▶ [What the task asks]:
Some lines in the listing below may include the string "country". How many are there? Give only the number.

▶ [The input]:
============

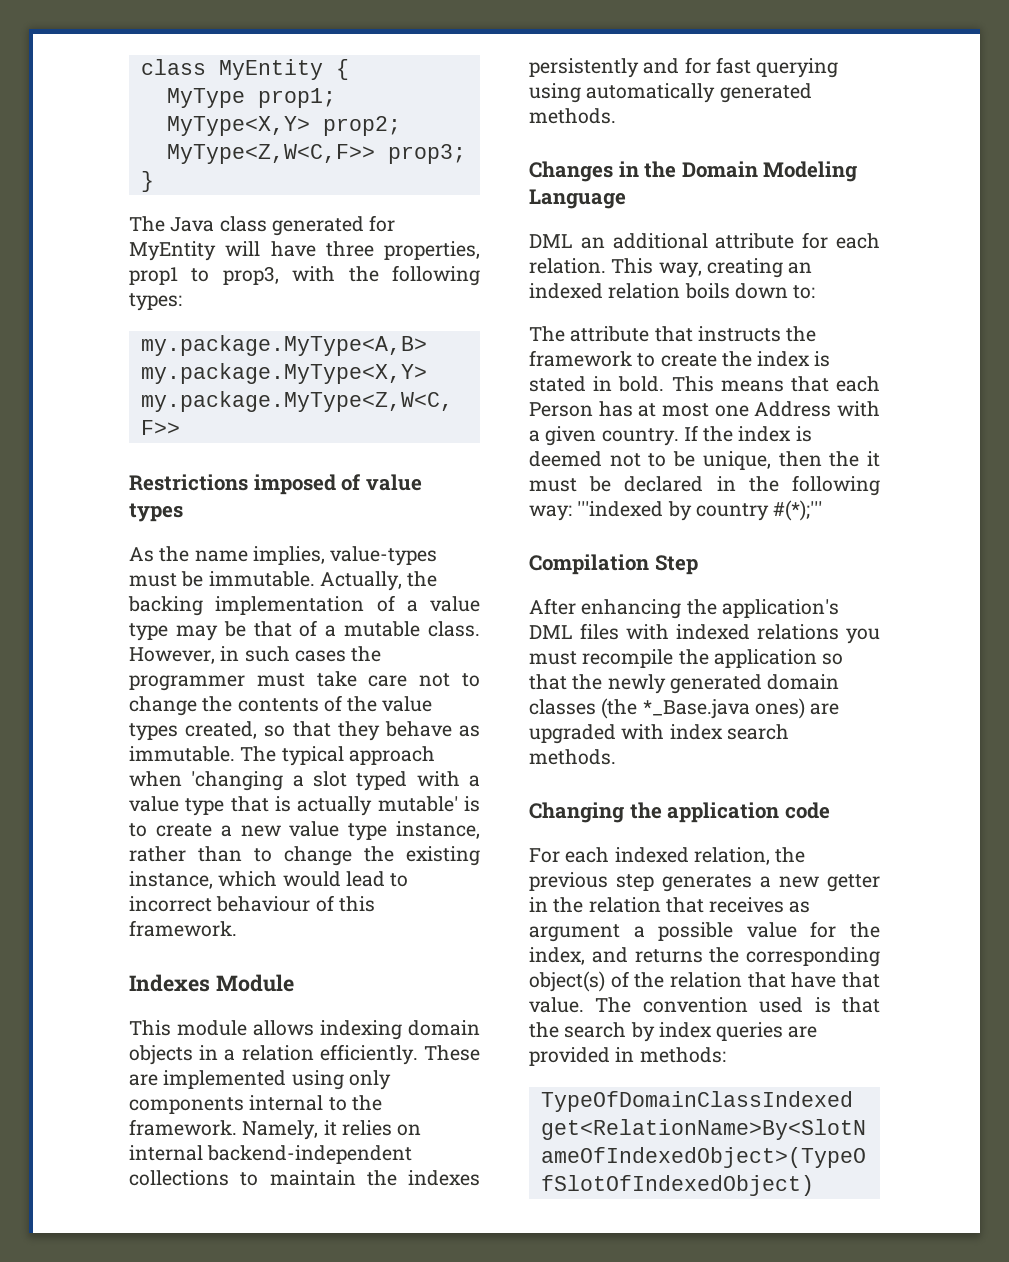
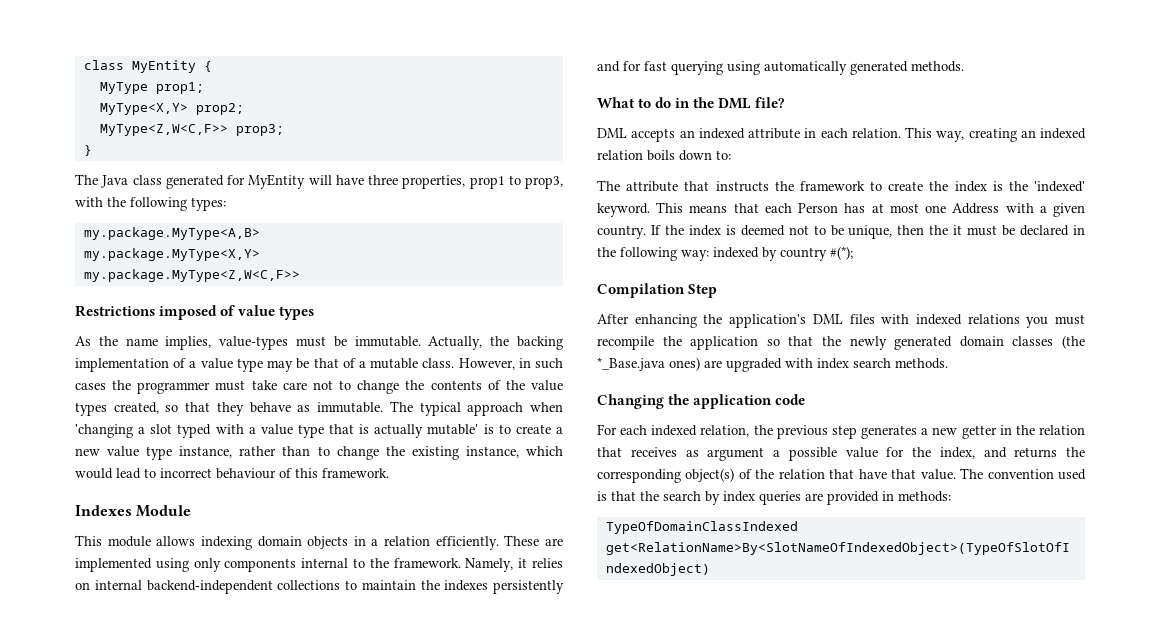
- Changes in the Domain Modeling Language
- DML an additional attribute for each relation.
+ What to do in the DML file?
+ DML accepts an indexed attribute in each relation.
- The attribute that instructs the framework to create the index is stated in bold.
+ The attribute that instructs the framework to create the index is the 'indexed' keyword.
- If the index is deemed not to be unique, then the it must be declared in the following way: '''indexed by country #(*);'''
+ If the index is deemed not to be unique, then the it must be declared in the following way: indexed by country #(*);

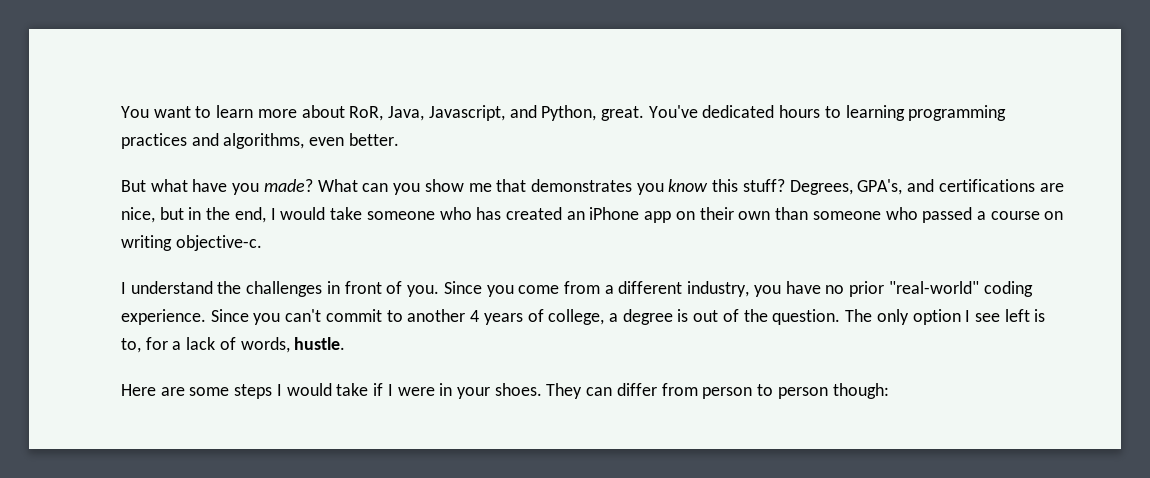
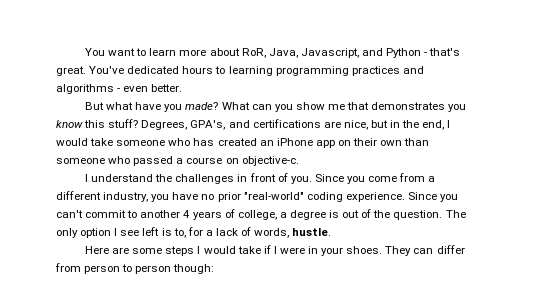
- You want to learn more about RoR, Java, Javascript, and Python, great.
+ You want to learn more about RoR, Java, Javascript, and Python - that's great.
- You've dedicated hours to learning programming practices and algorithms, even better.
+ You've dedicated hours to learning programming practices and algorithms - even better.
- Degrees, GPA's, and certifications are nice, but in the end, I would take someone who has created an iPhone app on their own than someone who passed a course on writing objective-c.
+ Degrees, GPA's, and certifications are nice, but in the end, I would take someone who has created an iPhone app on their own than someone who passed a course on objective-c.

============

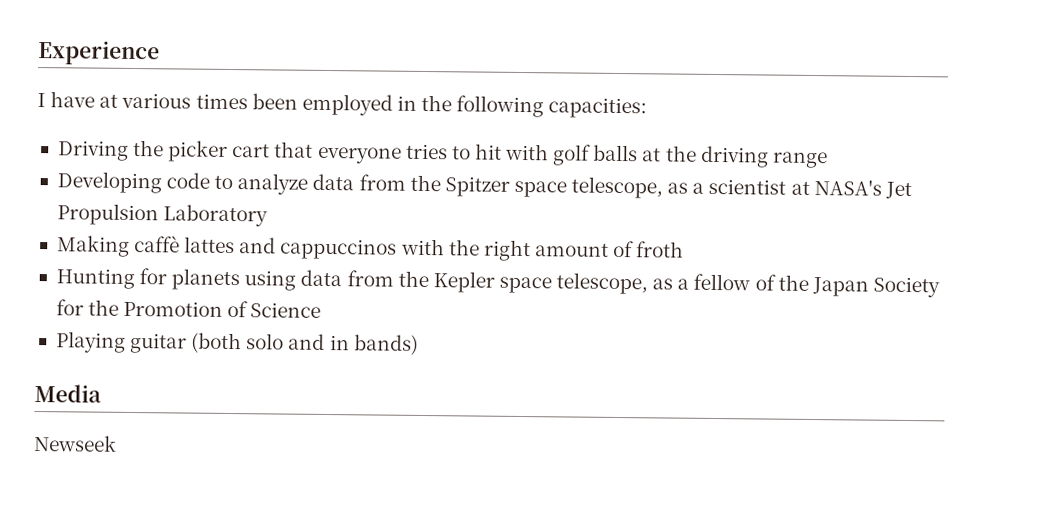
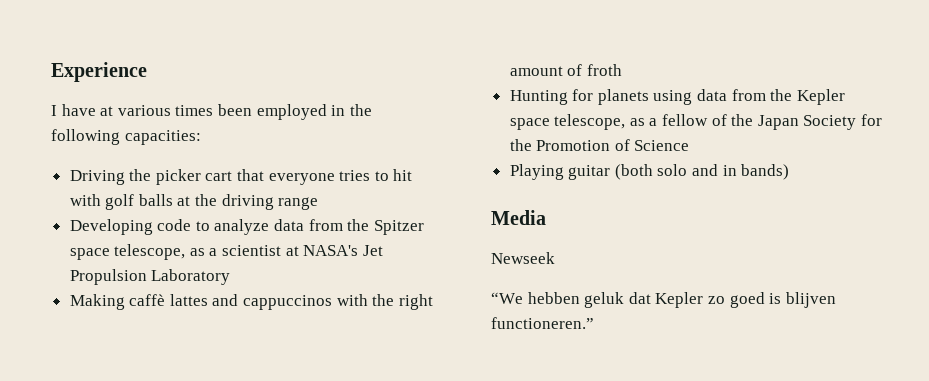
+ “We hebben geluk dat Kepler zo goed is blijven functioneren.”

============

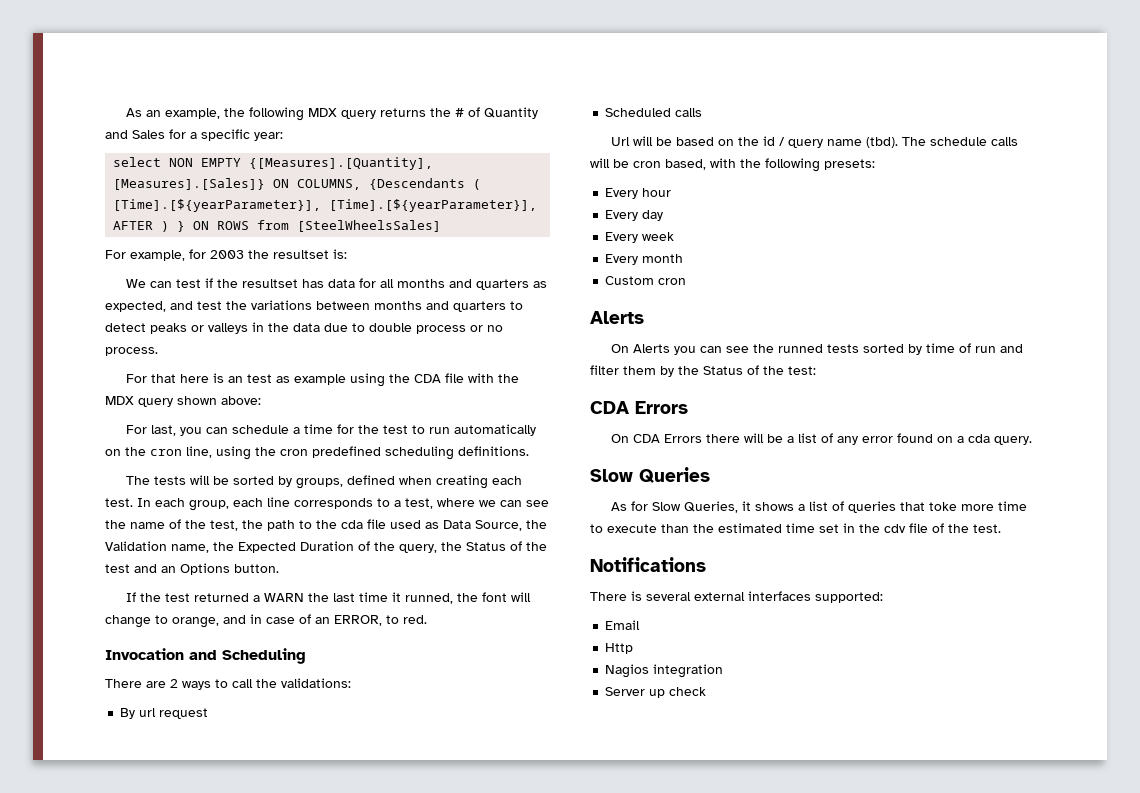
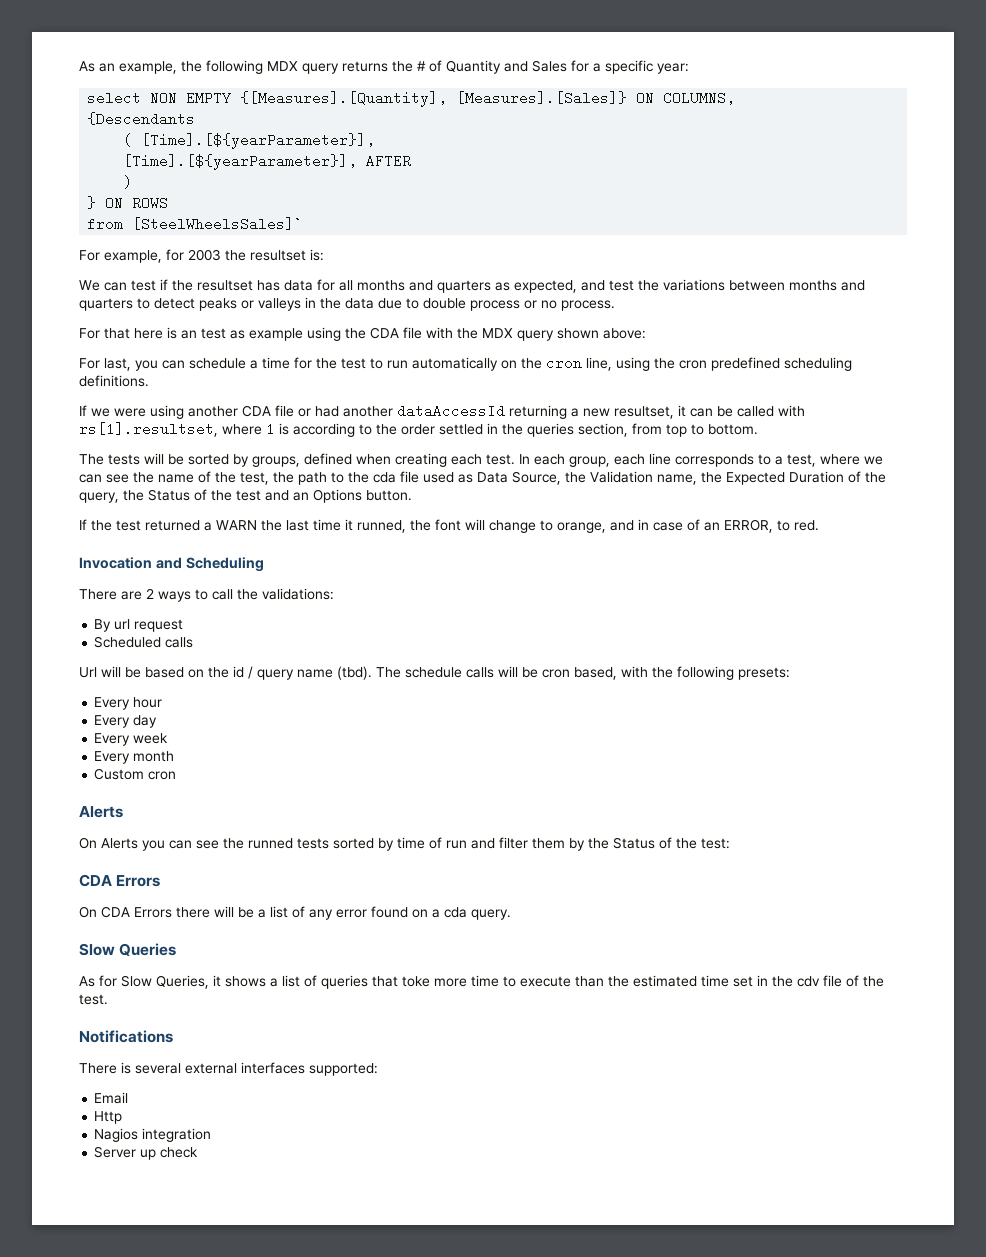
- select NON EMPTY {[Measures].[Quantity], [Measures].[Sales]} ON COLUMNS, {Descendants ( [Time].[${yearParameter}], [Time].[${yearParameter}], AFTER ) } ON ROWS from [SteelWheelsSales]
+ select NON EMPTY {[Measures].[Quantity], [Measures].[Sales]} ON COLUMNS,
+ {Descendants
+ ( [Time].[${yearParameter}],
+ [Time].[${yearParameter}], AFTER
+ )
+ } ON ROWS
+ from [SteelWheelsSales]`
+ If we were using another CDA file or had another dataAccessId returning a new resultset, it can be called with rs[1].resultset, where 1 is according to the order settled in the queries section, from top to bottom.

============

▶ [Response area]:
2